(Your objective) The entries below hold a line with "html: <div> <div>" and a line with "text: Заглушка ->". Return those lines and all that lie between them, exactly and only.

------ Provided data ------

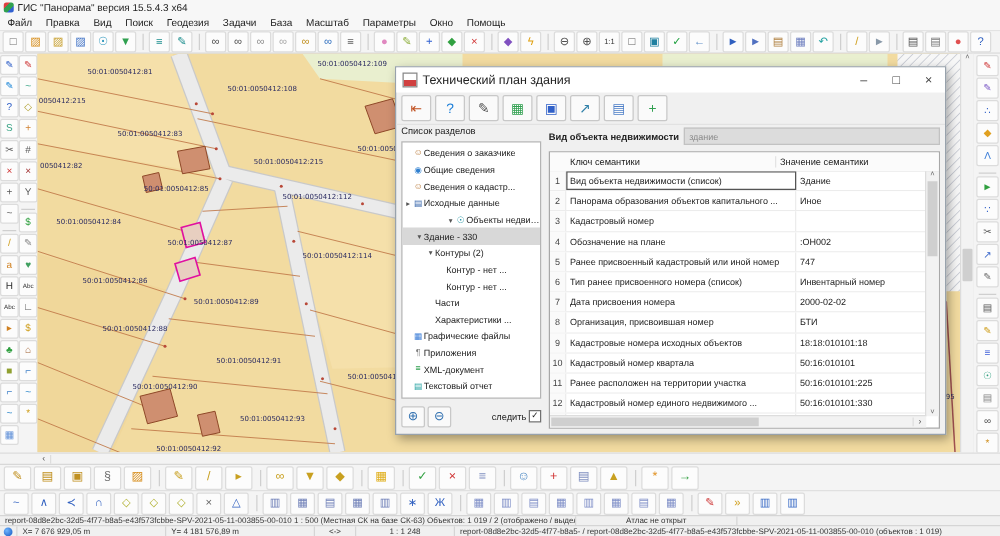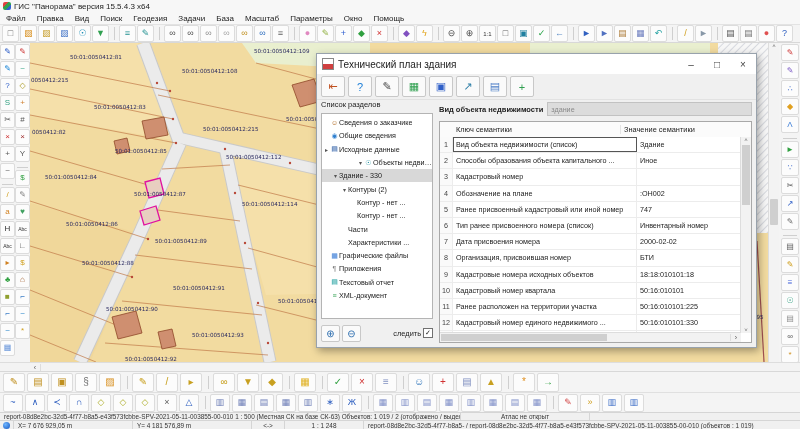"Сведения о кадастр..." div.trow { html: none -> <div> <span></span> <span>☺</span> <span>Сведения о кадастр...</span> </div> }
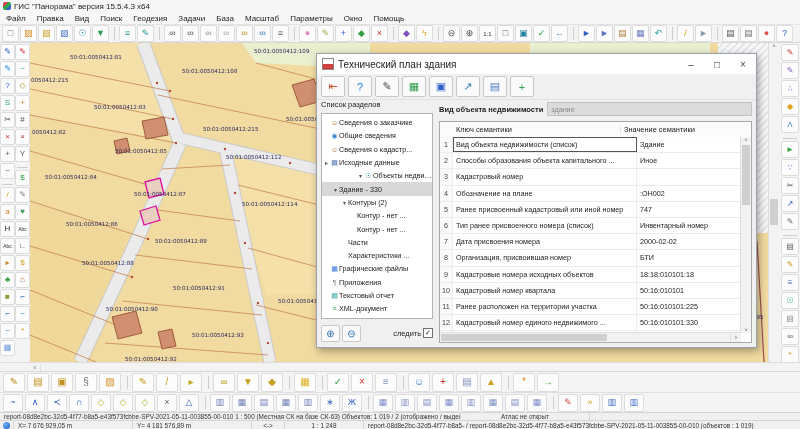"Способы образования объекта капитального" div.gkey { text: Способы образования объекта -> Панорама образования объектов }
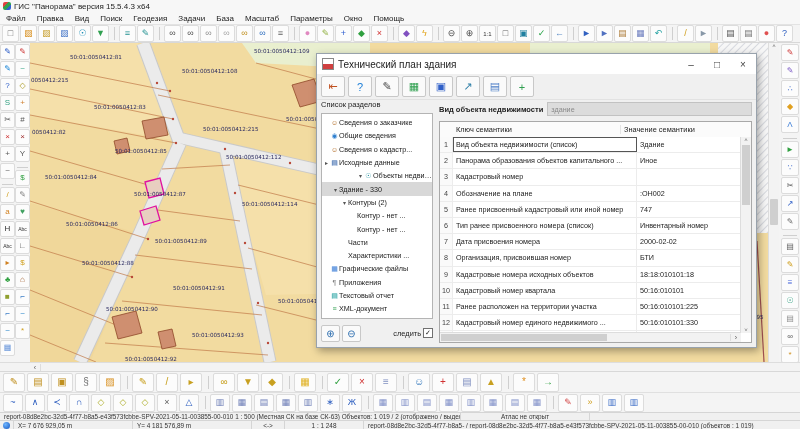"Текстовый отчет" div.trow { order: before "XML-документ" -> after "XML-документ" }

------
------ Provided data ------

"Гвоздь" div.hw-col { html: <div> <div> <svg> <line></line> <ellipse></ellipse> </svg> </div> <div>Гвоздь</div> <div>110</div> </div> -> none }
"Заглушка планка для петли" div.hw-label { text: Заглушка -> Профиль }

------

(Result of this task)
"Гвоздь" div.hw-col { html: <div> <div> <svg> <line></line> <ellipse></ellipse> </svg> </div> <div>Гвоздь</div> <div>110</div> </div> -> none }
"Заглушка планка для петли" div.hw-label { text: Заглушка -> Профиль }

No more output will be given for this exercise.